Information section start

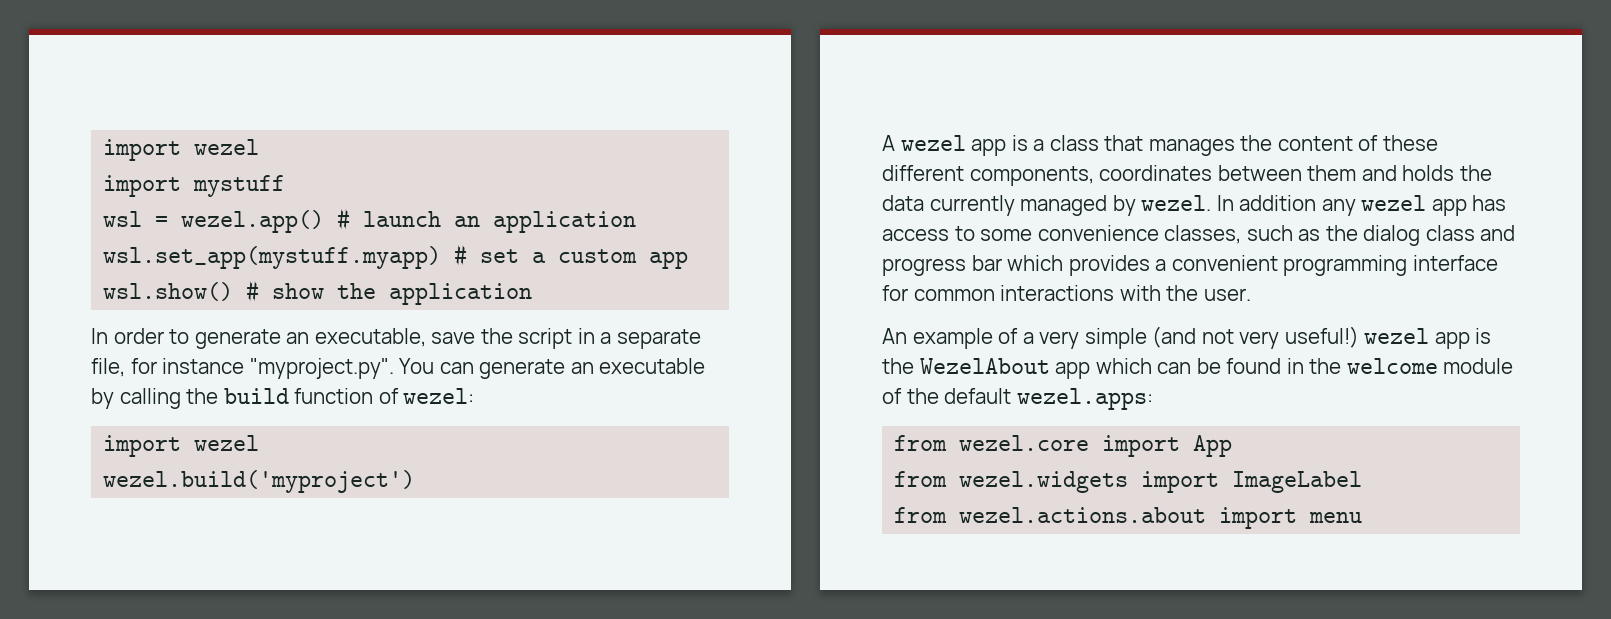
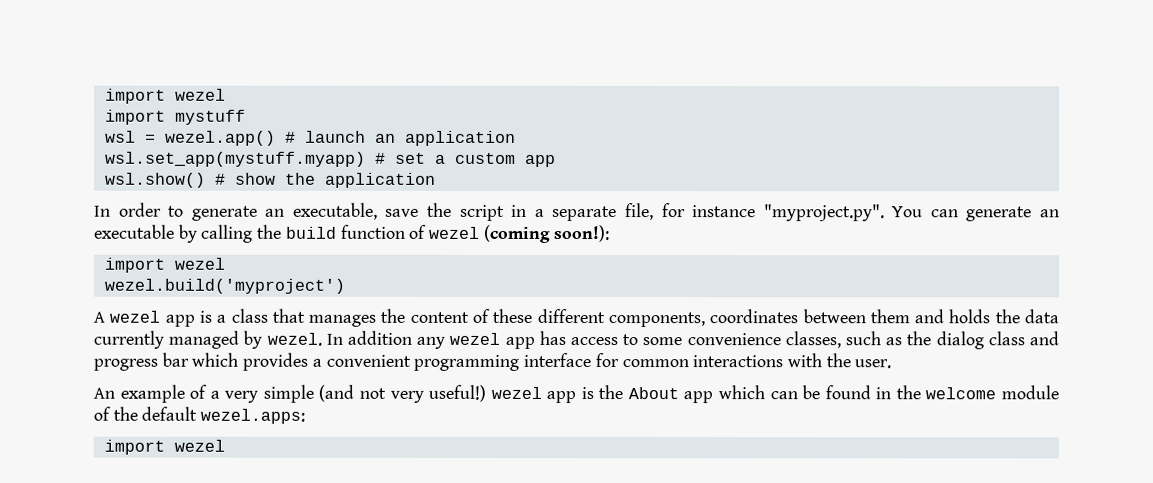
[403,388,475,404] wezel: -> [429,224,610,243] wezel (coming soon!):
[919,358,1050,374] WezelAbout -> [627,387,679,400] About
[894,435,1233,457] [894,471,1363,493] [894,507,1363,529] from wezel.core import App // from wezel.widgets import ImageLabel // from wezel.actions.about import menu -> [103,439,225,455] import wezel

Information section end
Information section start

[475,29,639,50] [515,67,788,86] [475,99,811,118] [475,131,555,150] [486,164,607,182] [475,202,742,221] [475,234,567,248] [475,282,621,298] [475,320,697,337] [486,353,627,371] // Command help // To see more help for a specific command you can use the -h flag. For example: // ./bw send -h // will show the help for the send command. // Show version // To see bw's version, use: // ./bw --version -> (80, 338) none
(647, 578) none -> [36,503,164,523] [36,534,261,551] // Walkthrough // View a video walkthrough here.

Information section end

• [Work item]:
Take the lines above from the one containing "[919,358,1050,374] WezelAbout ->" to the one containing "[894,435,1233,457] [894,471,1363,493] [894,507,1363,529]" and retype them exactly, both ends included, with nothing added.

• [Response box]:
[919,358,1050,374] WezelAbout -> [627,387,679,400] About
[894,435,1233,457] [894,471,1363,493] [894,507,1363,529] from wezel.core import App // from wezel.widgets import ImageLabel // from wezel.actions.about import menu -> [103,439,225,455] import wezel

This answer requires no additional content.